Collected data entries
%%

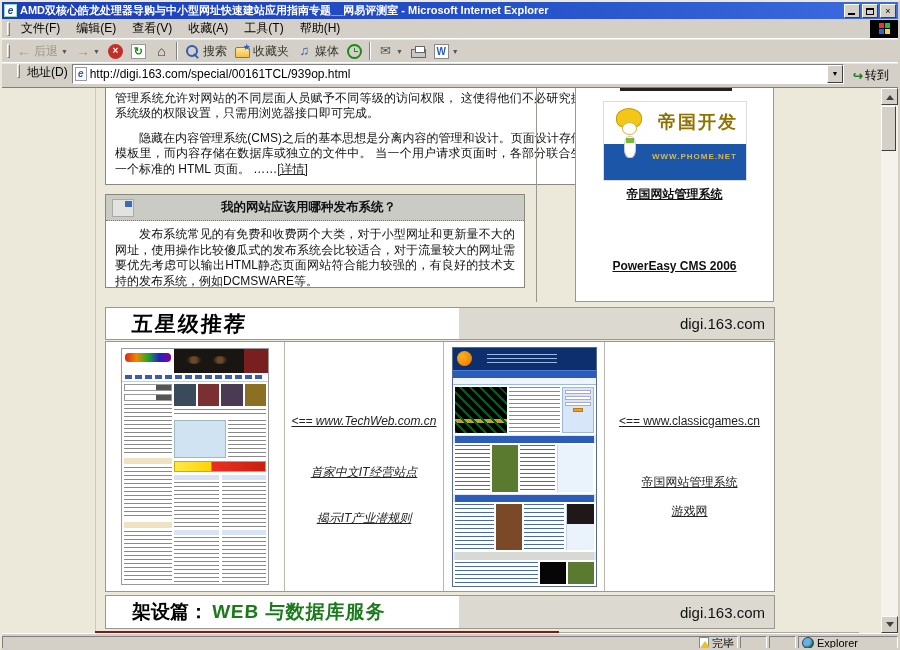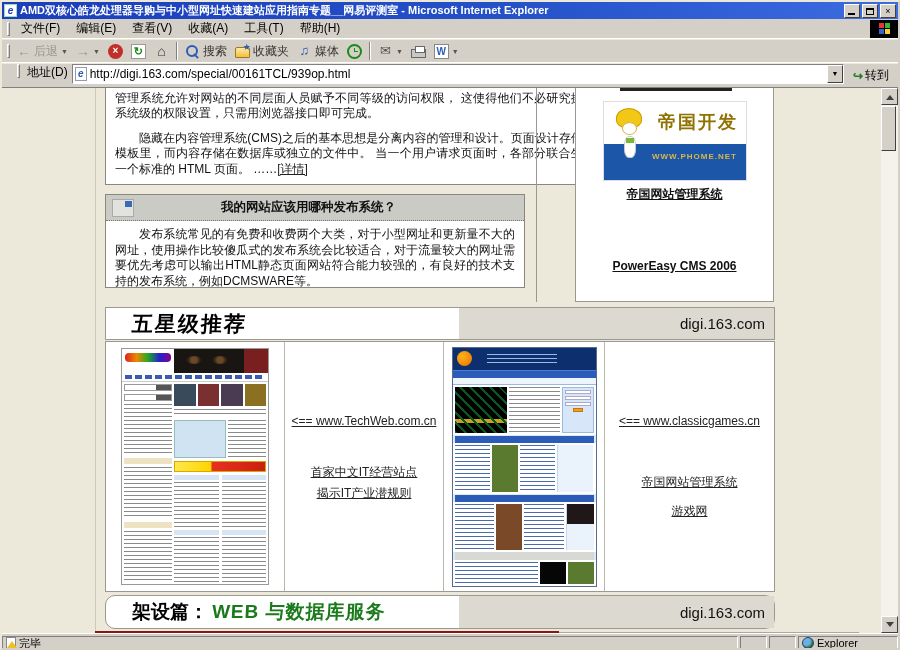"<== www.TechWeb.com.cn" .col-links1 { font-style: none -> italic }
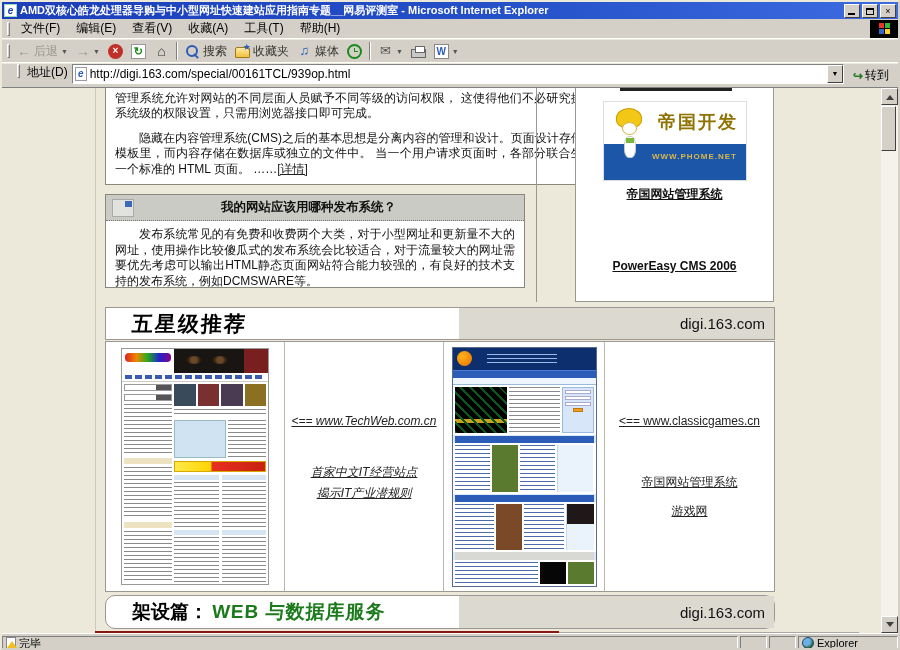"揭示IT产业潜规则" .col-links1 .rec-link:nth-child(3) { margin-top: 4px -> 29px }
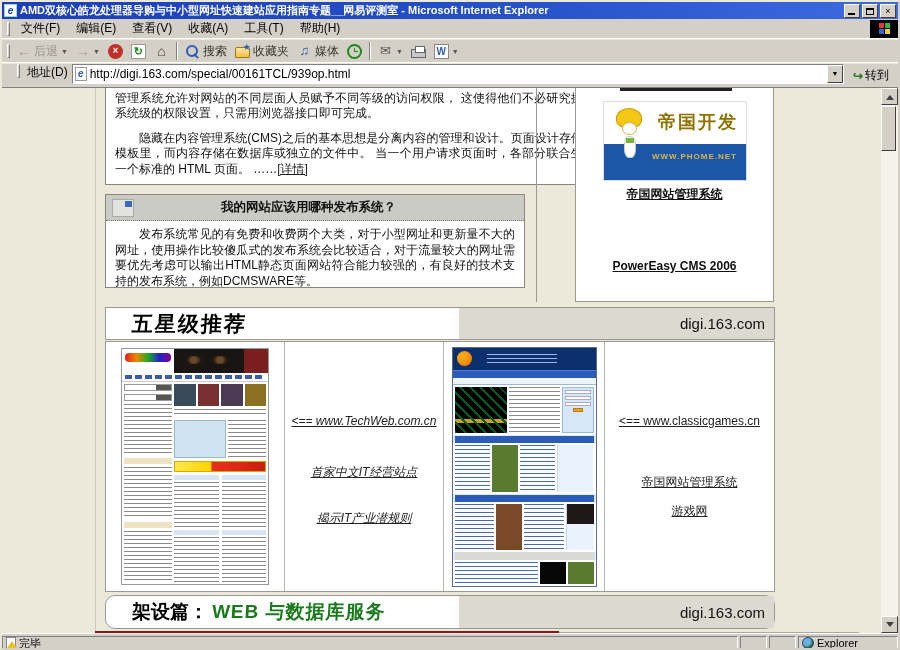"架设篇：" .band-foot { border-radius: 10px -> none }
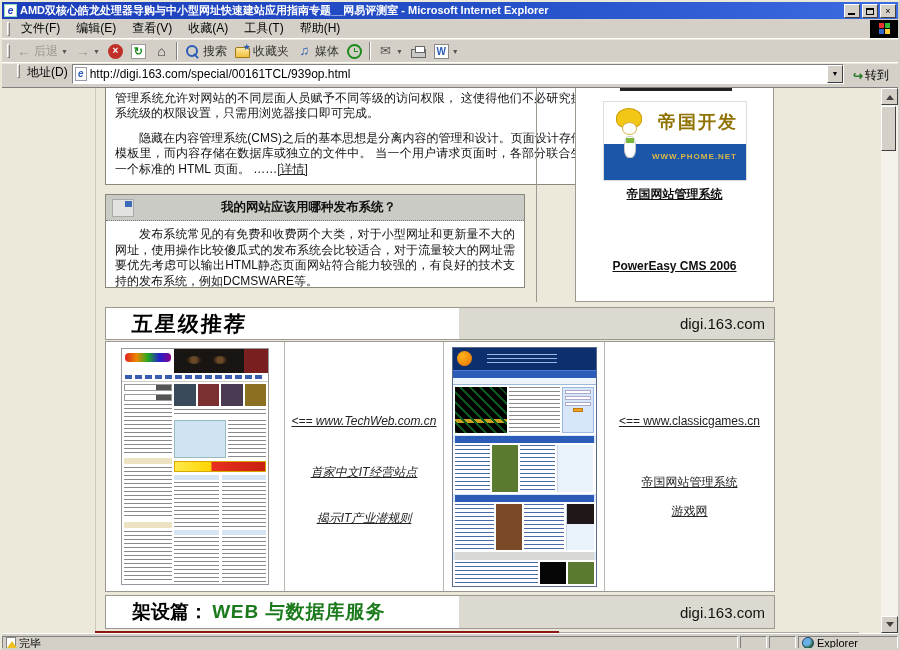"完毕" .pane-main { justify-content: none -> flex-end }
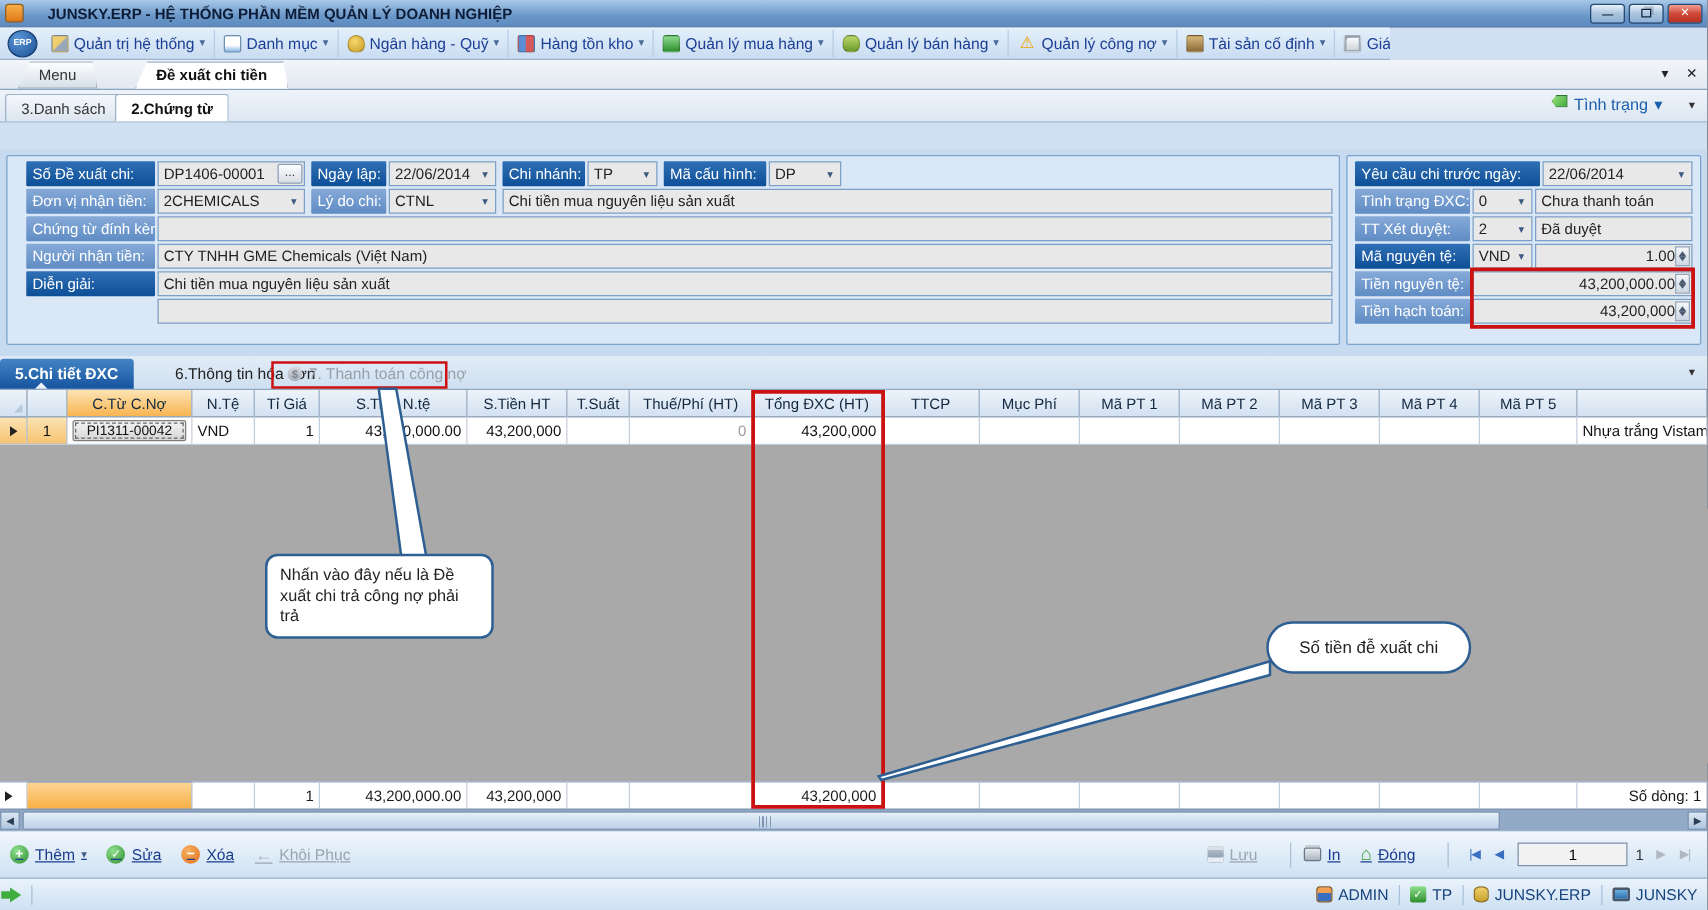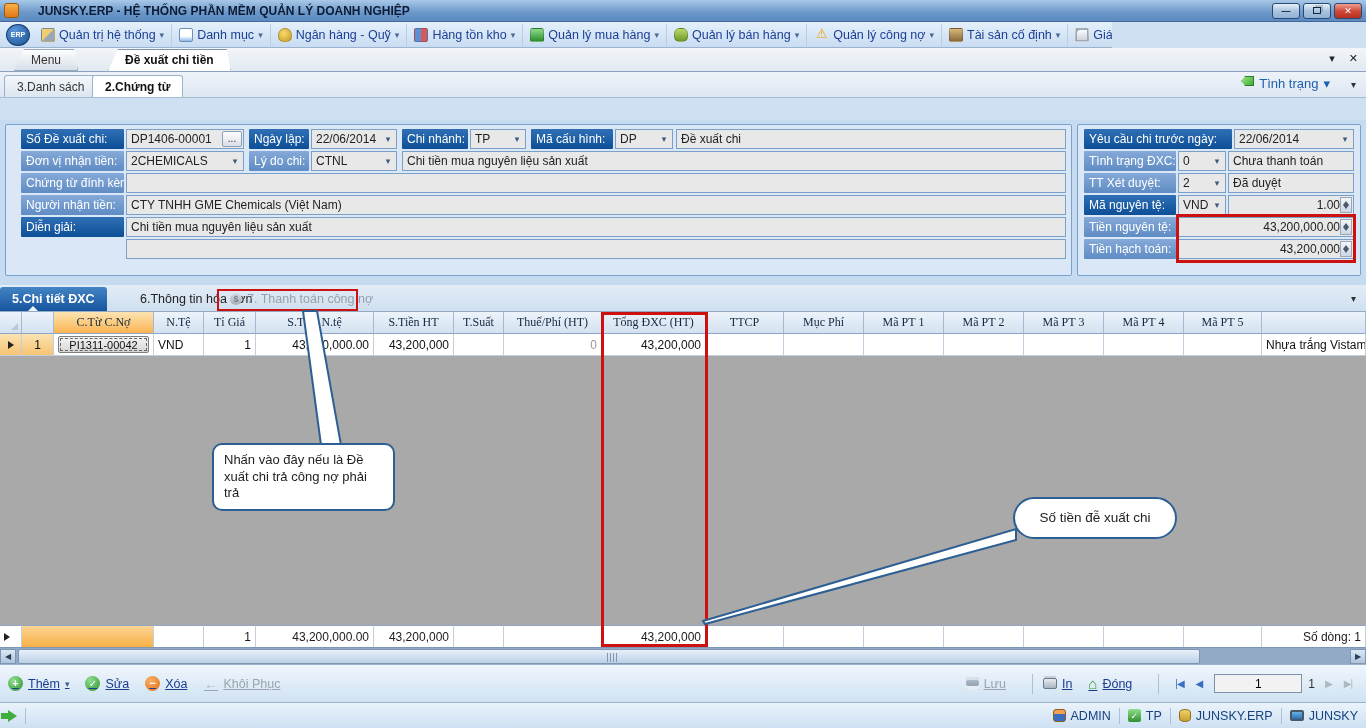"Đề xuất chi" span.frm-field { html: <span> <span>Đề xuất chi</span> </span> -> none }
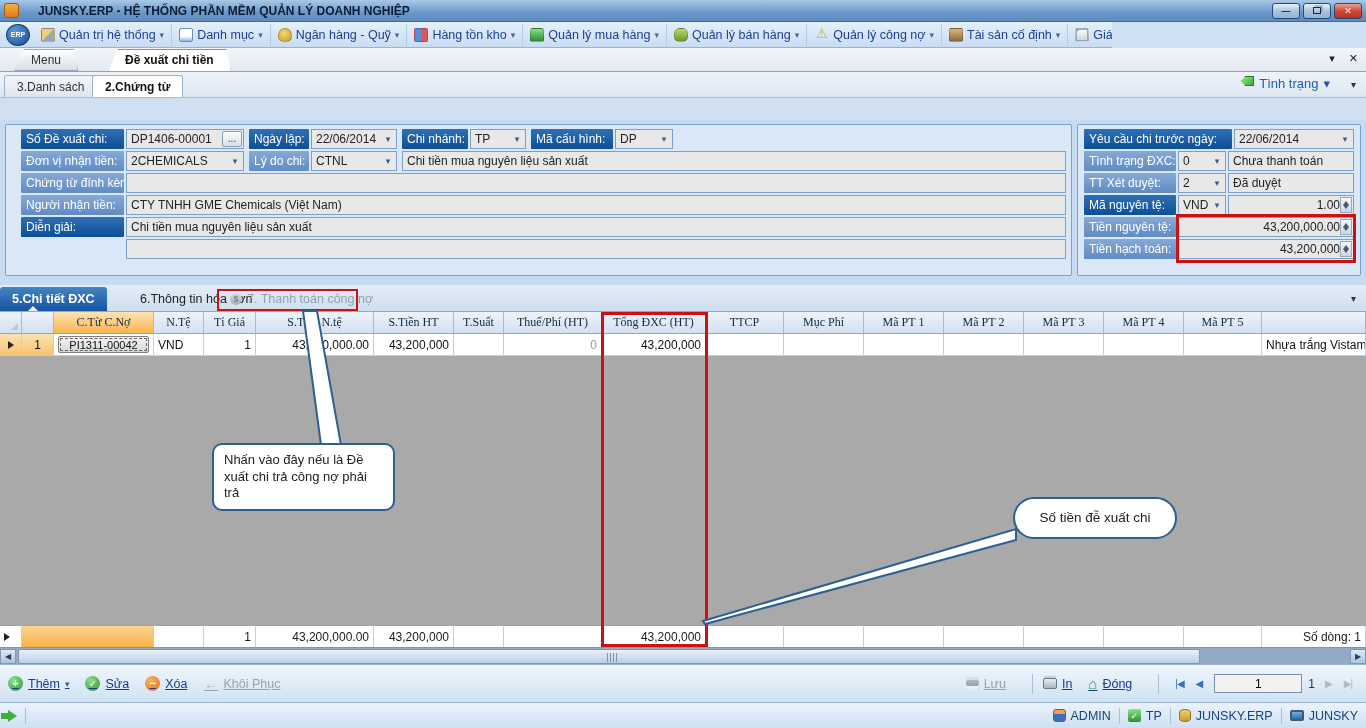"C.Từ C.Nợ" .gh .c { font-family: Liberation Serif, serif -> none }
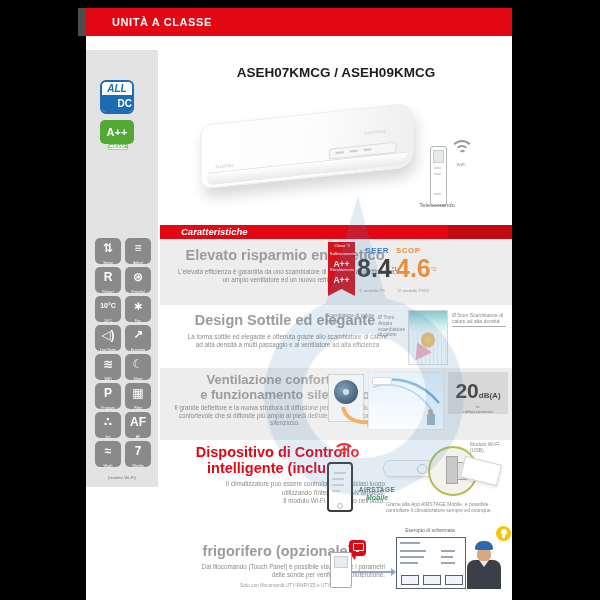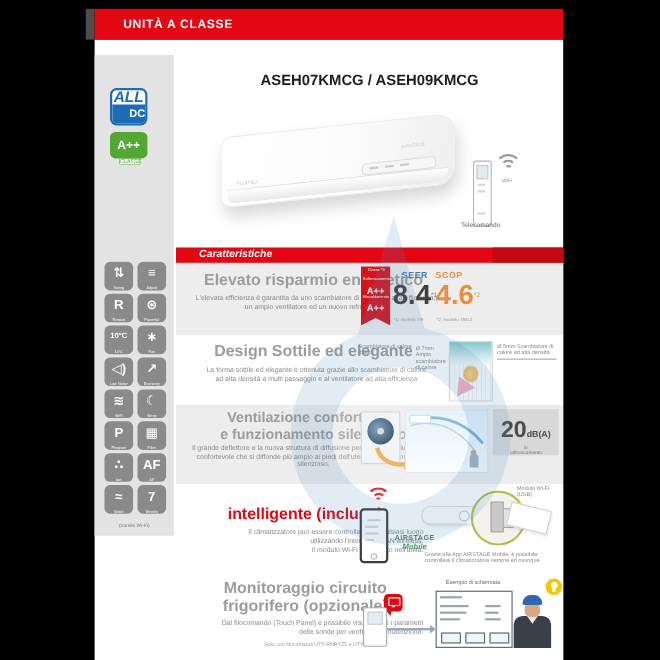"ALL" .badge-alldc .all { font-size: 14px -> 10px }
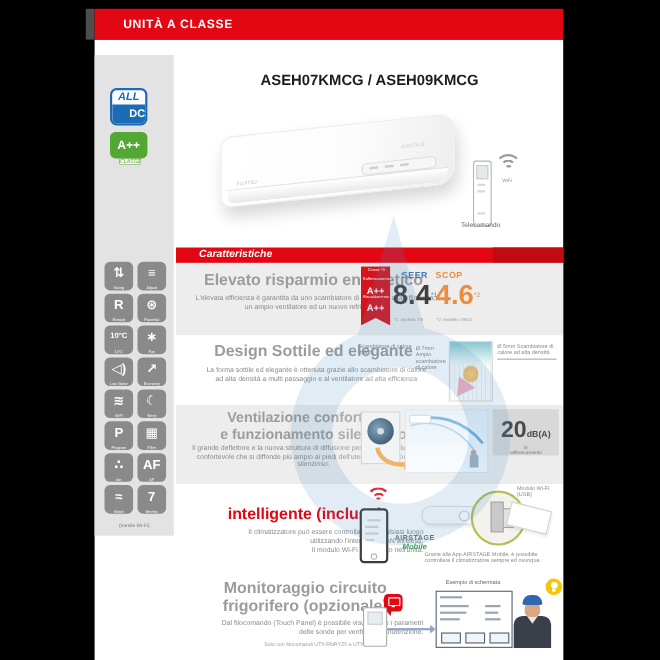"Dispositivo di Controllo" div.abs { html: none -> <div>Dispositivo di Controllo</div> }
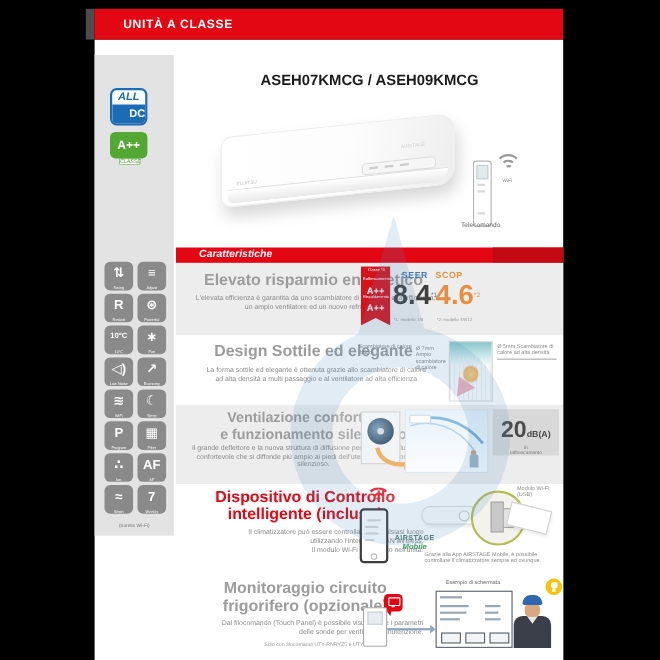"Monitoraggio circuito" div.abs { html: <div>Monitoraggio circuito</div> -> none }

%%

EXERCISE OBJECTIVE:
Every line from the first line of the entries above through the line with "html: none ->" must be repeated exactly, and pictures must not be.

EXERCISE ANSWER:
"<== www.TechWeb.com.cn" .col-links1 { font-style: none -> italic }
"揭示IT产业潜规则" .col-links1 .rec-link:nth-child(3) { margin-top: 4px -> 29px }
"架设篇：" .band-foot { border-radius: 10px -> none }
"完毕" .pane-main { justify-content: none -> flex-end }
"Đề xuất chi" span.frm-field { html: <span> <span>Đề xuất chi</span> </span> -> none }
"C.Từ C.Nợ" .gh .c { font-family: Liberation Serif, serif -> none }
"ALL" .badge-alldc .all { font-size: 14px -> 10px }
"Dispositivo di Controllo" div.abs { html: none -> <div>Dispositivo di Controllo</div> }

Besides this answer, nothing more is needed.